EXERCISE REQUIREMENTS: Transcribe the lines below exactly. No image belongs in the transcription.

===== PROVIDED ENTRIES

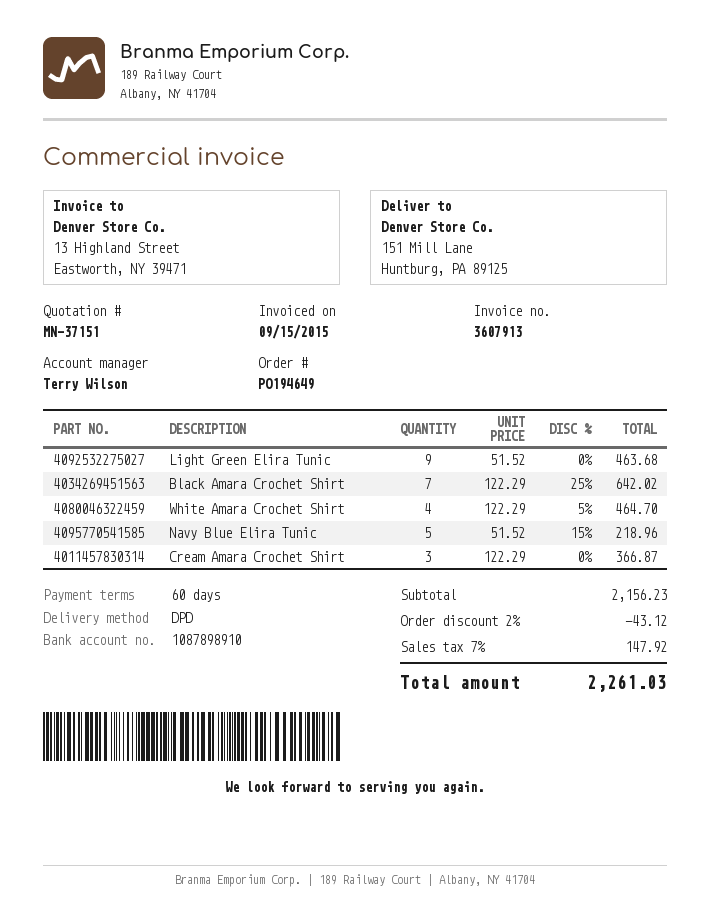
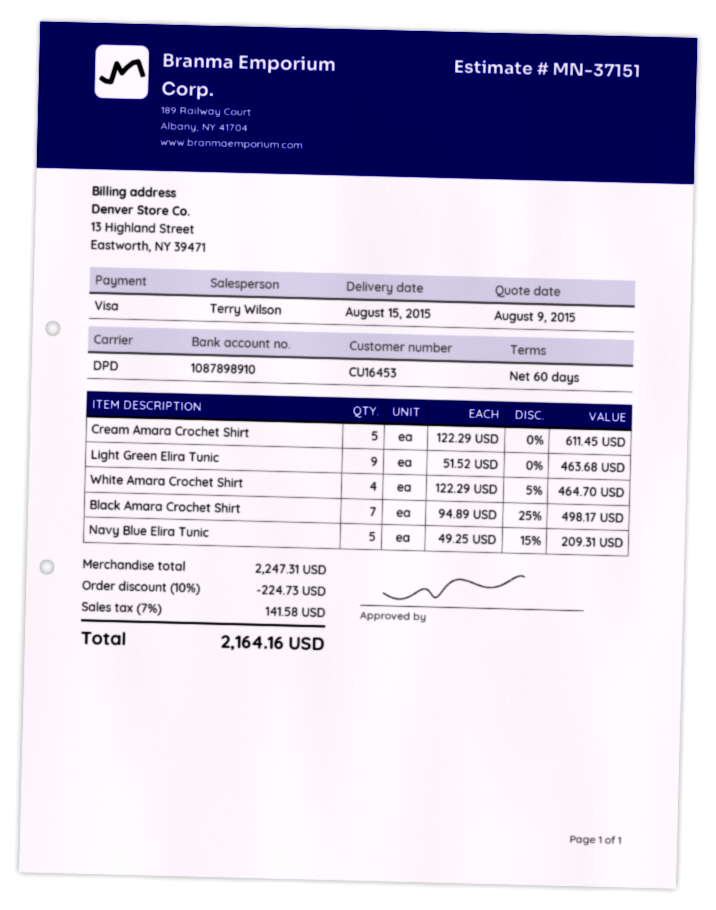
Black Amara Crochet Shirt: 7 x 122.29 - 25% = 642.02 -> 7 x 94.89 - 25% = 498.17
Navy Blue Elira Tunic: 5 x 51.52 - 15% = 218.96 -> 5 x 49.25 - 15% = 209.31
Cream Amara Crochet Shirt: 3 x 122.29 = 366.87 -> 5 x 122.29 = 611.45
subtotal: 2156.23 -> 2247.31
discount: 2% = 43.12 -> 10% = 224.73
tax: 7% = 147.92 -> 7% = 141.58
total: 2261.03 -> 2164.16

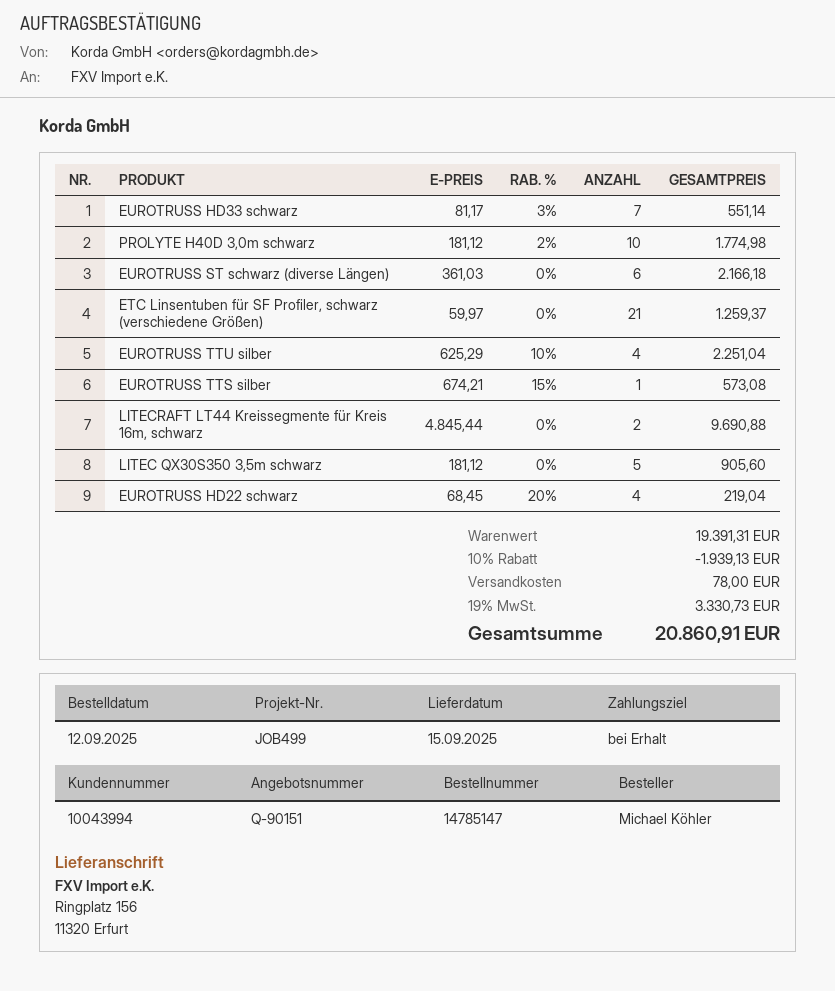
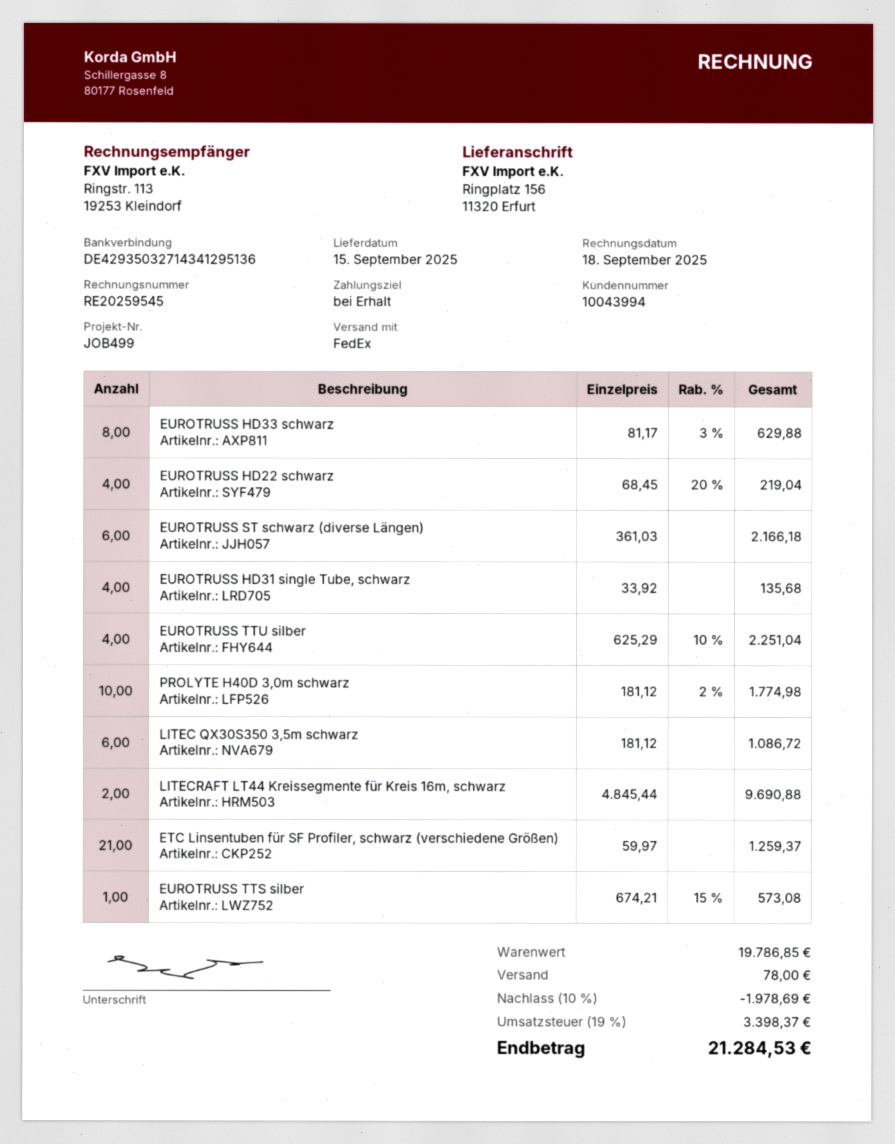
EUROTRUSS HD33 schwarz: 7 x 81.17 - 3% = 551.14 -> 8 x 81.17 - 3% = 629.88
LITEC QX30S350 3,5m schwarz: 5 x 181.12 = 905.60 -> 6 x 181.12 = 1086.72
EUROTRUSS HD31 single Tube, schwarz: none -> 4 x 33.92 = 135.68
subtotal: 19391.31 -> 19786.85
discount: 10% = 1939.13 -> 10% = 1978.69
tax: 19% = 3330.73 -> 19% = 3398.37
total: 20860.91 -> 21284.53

==========

RESULT:
Black Amara Crochet Shirt: 7 x 122.29 - 25% = 642.02 -> 7 x 94.89 - 25% = 498.17
Navy Blue Elira Tunic: 5 x 51.52 - 15% = 218.96 -> 5 x 49.25 - 15% = 209.31
Cream Amara Crochet Shirt: 3 x 122.29 = 366.87 -> 5 x 122.29 = 611.45
subtotal: 2156.23 -> 2247.31
discount: 2% = 43.12 -> 10% = 224.73
tax: 7% = 147.92 -> 7% = 141.58
total: 2261.03 -> 2164.16

EUROTRUSS HD33 schwarz: 7 x 81.17 - 3% = 551.14 -> 8 x 81.17 - 3% = 629.88
LITEC QX30S350 3,5m schwarz: 5 x 181.12 = 905.60 -> 6 x 181.12 = 1086.72
EUROTRUSS HD31 single Tube, schwarz: none -> 4 x 33.92 = 135.68
subtotal: 19391.31 -> 19786.85
discount: 10% = 1939.13 -> 10% = 1978.69
tax: 19% = 3330.73 -> 19% = 3398.37
total: 20860.91 -> 21284.53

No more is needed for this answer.